(Exercise): How does the data below read from its first line through the line containing "tax: 2.6% = 24.52 -> 2.6% = 25.95"? Print those lines exactly.

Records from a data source
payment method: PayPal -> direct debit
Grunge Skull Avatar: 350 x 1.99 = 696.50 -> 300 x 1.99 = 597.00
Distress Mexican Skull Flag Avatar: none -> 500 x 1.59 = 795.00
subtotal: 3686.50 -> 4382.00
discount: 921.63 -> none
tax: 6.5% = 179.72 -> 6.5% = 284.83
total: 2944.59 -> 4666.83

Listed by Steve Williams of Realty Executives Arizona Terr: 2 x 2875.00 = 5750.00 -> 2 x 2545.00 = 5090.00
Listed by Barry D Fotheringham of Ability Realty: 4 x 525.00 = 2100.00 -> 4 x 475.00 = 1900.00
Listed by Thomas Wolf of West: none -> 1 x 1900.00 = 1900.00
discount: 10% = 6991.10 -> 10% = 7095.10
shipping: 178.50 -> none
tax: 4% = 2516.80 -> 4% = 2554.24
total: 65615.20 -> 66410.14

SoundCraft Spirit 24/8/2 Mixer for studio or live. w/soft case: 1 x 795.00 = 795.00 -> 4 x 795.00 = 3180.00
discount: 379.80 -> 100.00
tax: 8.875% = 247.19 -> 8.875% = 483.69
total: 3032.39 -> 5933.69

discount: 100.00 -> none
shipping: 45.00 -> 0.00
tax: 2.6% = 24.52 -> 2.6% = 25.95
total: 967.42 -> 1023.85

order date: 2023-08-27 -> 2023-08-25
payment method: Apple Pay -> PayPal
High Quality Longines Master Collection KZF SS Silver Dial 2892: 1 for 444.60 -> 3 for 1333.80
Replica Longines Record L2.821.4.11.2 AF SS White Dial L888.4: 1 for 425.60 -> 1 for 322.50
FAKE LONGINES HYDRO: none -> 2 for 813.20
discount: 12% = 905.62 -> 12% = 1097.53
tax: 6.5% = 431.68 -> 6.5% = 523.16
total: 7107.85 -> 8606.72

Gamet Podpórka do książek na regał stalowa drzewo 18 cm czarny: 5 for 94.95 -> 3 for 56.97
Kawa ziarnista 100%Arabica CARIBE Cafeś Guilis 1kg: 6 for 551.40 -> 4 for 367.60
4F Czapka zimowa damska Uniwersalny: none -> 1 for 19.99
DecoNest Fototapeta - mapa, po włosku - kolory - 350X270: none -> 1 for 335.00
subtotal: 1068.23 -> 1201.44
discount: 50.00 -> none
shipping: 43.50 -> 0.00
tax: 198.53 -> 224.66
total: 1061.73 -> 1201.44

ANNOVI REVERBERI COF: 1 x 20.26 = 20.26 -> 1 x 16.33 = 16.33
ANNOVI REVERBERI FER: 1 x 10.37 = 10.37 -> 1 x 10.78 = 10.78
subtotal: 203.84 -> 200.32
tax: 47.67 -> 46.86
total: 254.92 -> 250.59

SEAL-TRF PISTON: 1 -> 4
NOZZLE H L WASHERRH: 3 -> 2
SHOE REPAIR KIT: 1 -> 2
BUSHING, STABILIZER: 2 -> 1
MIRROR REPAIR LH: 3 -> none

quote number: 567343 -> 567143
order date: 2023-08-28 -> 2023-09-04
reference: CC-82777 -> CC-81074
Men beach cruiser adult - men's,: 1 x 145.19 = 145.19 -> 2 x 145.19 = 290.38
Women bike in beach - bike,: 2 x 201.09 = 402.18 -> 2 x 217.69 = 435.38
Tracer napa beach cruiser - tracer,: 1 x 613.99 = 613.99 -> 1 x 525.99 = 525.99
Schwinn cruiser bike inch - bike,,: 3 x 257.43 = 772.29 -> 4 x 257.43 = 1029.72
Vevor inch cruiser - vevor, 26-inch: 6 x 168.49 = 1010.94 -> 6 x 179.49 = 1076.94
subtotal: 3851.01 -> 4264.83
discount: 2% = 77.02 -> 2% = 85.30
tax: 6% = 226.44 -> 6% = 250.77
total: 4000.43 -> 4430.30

(Written response):
payment method: PayPal -> direct debit
Grunge Skull Avatar: 350 x 1.99 = 696.50 -> 300 x 1.99 = 597.00
Distress Mexican Skull Flag Avatar: none -> 500 x 1.59 = 795.00
subtotal: 3686.50 -> 4382.00
discount: 921.63 -> none
tax: 6.5% = 179.72 -> 6.5% = 284.83
total: 2944.59 -> 4666.83

Listed by Steve Williams of Realty Executives Arizona Terr: 2 x 2875.00 = 5750.00 -> 2 x 2545.00 = 5090.00
Listed by Barry D Fotheringham of Ability Realty: 4 x 525.00 = 2100.00 -> 4 x 475.00 = 1900.00
Listed by Thomas Wolf of West: none -> 1 x 1900.00 = 1900.00
discount: 10% = 6991.10 -> 10% = 7095.10
shipping: 178.50 -> none
tax: 4% = 2516.80 -> 4% = 2554.24
total: 65615.20 -> 66410.14

SoundCraft Spirit 24/8/2 Mixer for studio or live. w/soft case: 1 x 795.00 = 795.00 -> 4 x 795.00 = 3180.00
discount: 379.80 -> 100.00
tax: 8.875% = 247.19 -> 8.875% = 483.69
total: 3032.39 -> 5933.69

discount: 100.00 -> none
shipping: 45.00 -> 0.00
tax: 2.6% = 24.52 -> 2.6% = 25.95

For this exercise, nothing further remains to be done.